### Work request
Lift out all lines below that contain "message".

### Records for this task
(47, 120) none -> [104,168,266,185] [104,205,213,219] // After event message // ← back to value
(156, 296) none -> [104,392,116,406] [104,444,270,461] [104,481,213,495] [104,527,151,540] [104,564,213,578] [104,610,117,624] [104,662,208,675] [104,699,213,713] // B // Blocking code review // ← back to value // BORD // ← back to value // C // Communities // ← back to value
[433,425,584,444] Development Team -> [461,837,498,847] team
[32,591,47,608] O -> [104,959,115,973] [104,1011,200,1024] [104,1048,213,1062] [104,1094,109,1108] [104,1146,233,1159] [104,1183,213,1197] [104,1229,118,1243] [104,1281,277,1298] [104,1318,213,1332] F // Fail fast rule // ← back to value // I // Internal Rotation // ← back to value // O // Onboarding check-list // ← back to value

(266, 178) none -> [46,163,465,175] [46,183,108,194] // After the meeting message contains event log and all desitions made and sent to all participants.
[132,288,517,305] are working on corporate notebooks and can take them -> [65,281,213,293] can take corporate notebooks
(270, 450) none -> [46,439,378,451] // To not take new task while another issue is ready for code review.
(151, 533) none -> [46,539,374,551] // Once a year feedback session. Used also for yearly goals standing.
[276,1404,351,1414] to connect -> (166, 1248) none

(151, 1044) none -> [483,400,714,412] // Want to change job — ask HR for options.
==
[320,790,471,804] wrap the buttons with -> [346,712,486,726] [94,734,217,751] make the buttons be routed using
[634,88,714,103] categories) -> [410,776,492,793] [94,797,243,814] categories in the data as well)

### Exercise response
(47, 120) none -> [104,168,266,185] [104,205,213,219] // After event message // ← back to value
(266, 178) none -> [46,163,465,175] [46,183,108,194] // After the meeting message contains event log and all desitions made and sent to all participants.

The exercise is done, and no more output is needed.